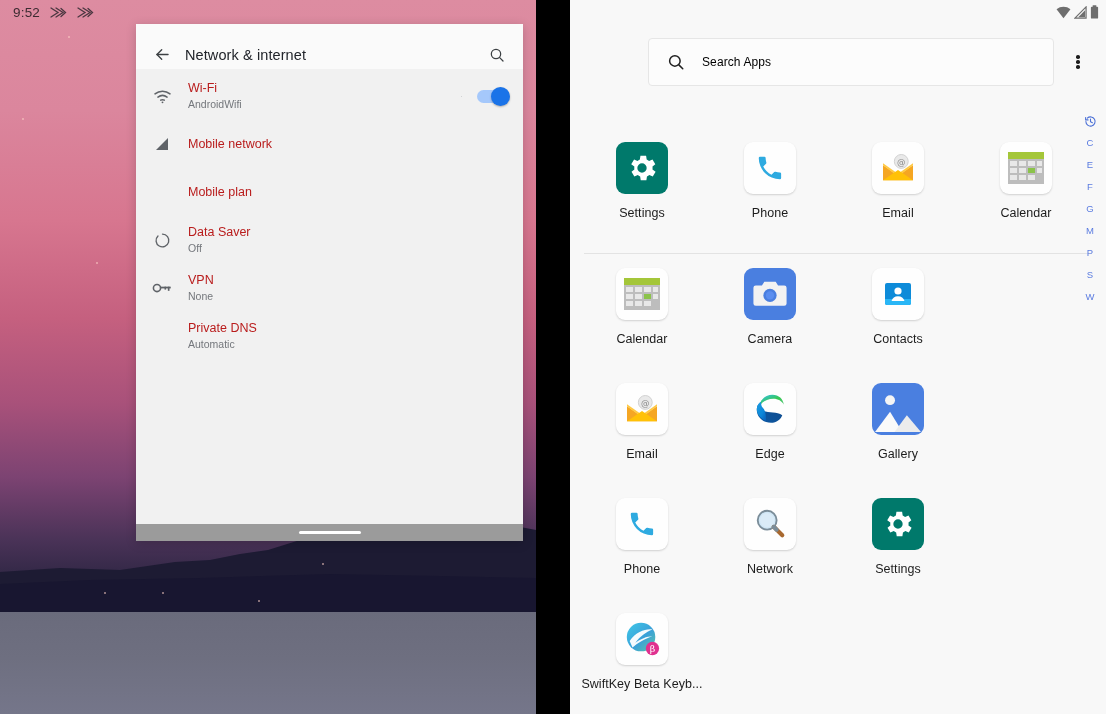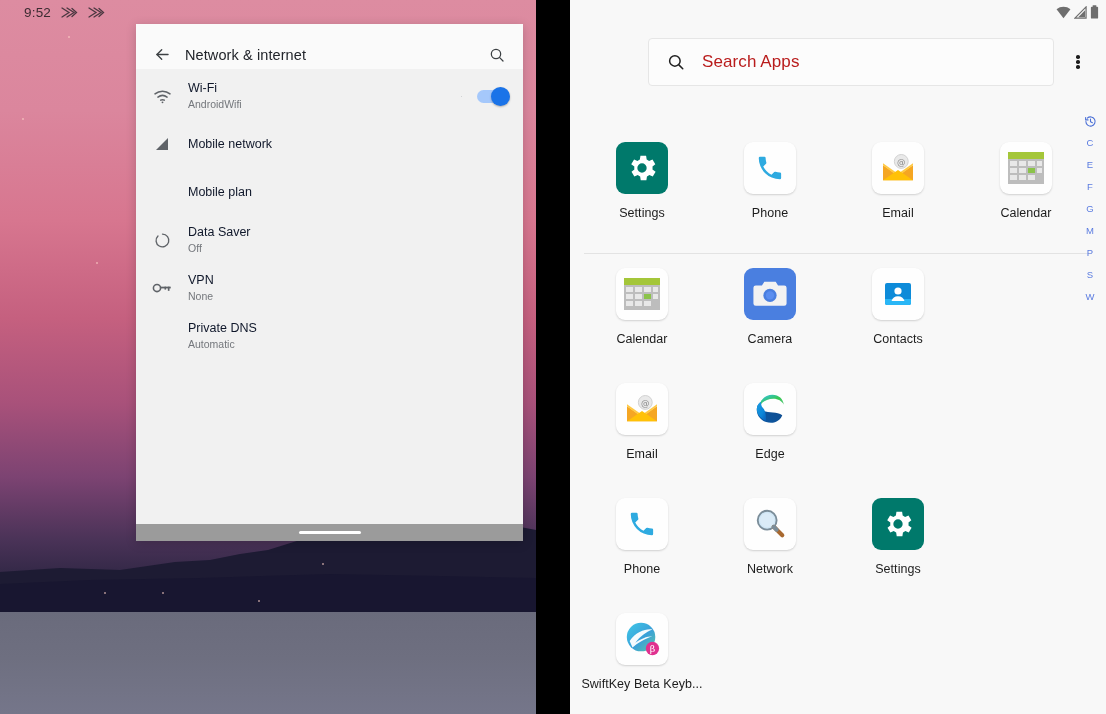--- a/index.html
+++ b/index.html
@@ -32,7 +32,7 @@
 
   .statusbar-left {
     position: absolute; left: 0; top: 0; width: 100%; height: 24px;
-    display: flex; align-items: center; gap: 9px; padding-left: 24px;
+    display: flex; align-items: center; gap: 9px; padding-left: 13px;
     color: #3a2a30; font-size: 13px; letter-spacing: .2px;
   }
   .sb-clock { font-size: 13.5px; color: #3c2b31; font-weight: 400; }

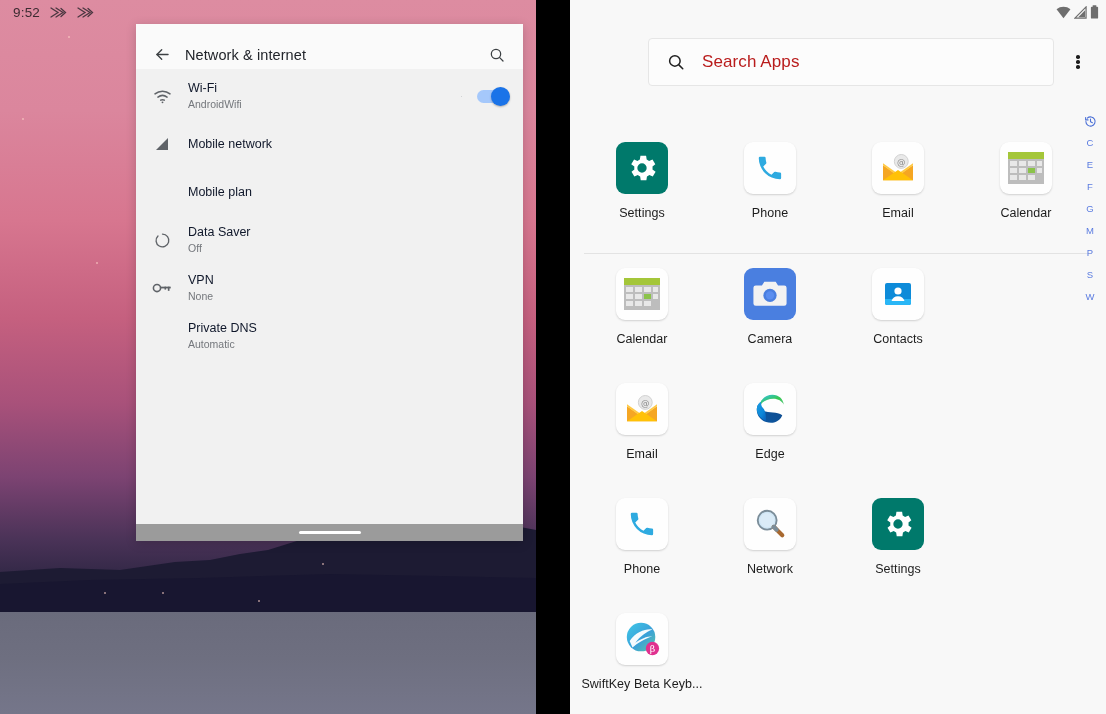--- a/index.html
+++ b/index.html
@@ -100,7 +100,7 @@
     border-radius: 4px; display: flex; align-items: center; padding: 0 18px;
     gap: 17px; cursor: text;
   }
-  .search-placeholder { font-size: 17px; color: #b91c1c; letter-spacing: .1px; }
+  .search-placeholder { font-size: 12px; color: #000000; letter-spacing: .1px; }
   .overflow-btn {
     width: 40px; height: 44px; margin-left: 4px; display: flex;
     align-items: center; justify-content: center; cursor: pointer; flex: 0 0 40px;

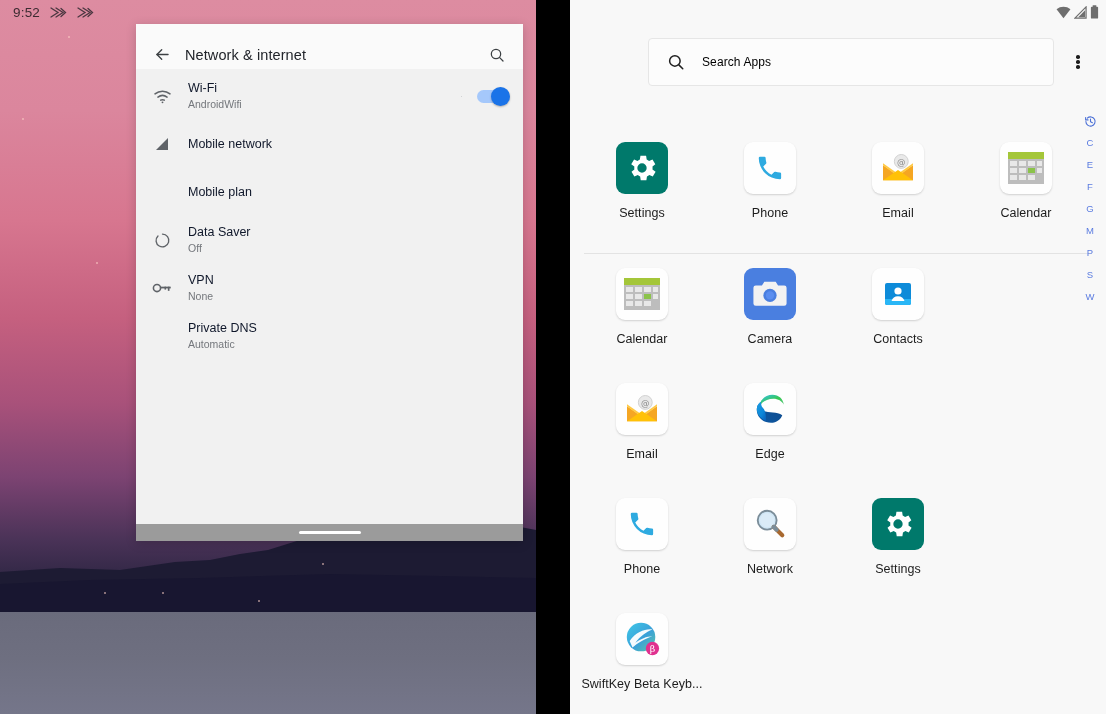--- a/index.html
+++ b/index.html
@@ -61,7 +61,7 @@
   .sw-item.tall { min-height: 48px; }
   .sw-icon { width: 52px; flex: 0 0 52px; display: flex; align-items: center; justify-content: center; color: #5f6368; }
   .sw-texts { flex: 1; min-width: 0; }
-  .sw-label { font-size: 12.5px; color: #0f172a; line-height: 15px; }
+  .sw-label { font-size: 12.5px; color: #b91c1c; line-height: 15px; }
   .sw-sub { font-size: 10.5px; color: #74777c; line-height: 14px; margin-top: 1px; }
   .sw-right { width: 62px; flex: 0 0 62px; display: flex; align-items: center; justify-content: center; position: relative; }
   .sw-divider-v { position: absolute; left: 0; top: 6px; bottom: 6px; width: 1px; background: #d2d3d5; }

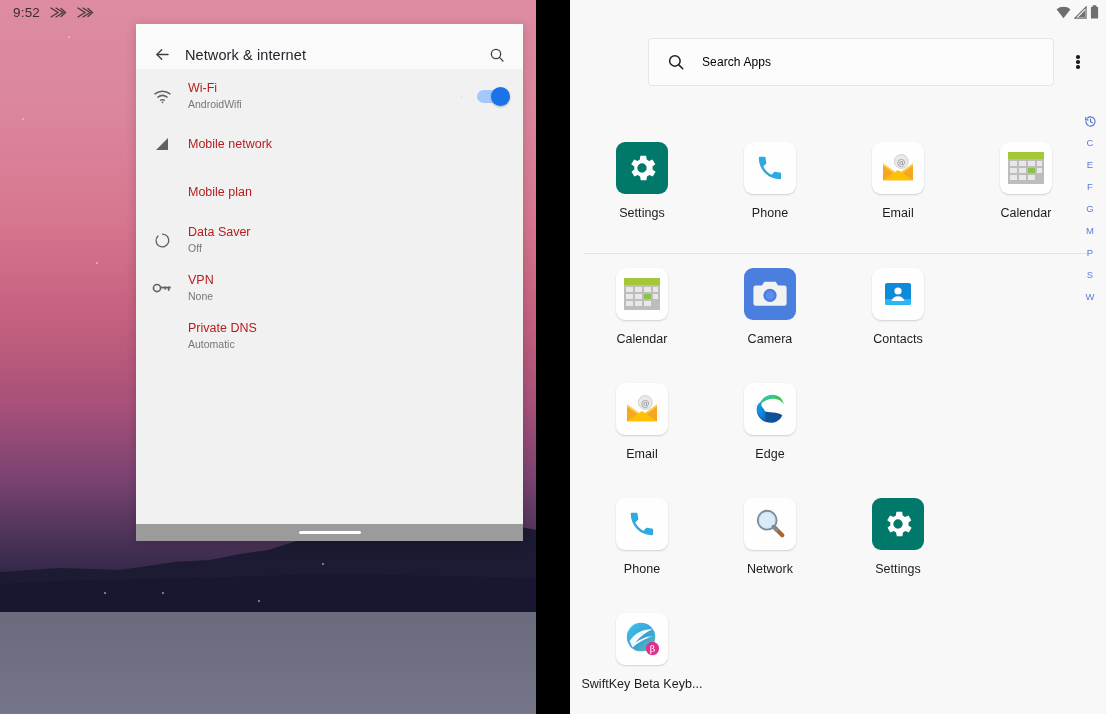--- a/index.html
+++ b/index.html
@@ -470,6 +470,16 @@
         </div>
 
 
+        <div class="app-cell">
+          <div class="app-icon" style="background:#4a7fe0;">
+            <svg width="46" height="46" viewBox="0 0 52 52">
+              <circle cx="17" cy="16" r="5.6" fill="#f5f5f5"></circle>
+              <path d="M0 52 L17 29 L31 52 Z" fill="#fafafa"></path>
+              <path d="M22 52 L36 33 L52 52 Z" fill="#ececec"></path>
+            </svg>
+          </div>
+          <div class="app-label">Gallery</div>
+        </div>
       </div>
 
       <div class="app-row">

■ ■ ■ ■ ■

- Task directions
Working from the listing above, pick out every line that has "letter" and copy it.

- Exercise answer
     color: #3a2a30; font-size: 13px; letter-spacing: .2px;
-  .search-placeholder { font-size: 17px; color: #b91c1c; letter-spacing: .1px; }
+  .search-placeholder { font-size: 12px; color: #000000; letter-spacing: .1px; }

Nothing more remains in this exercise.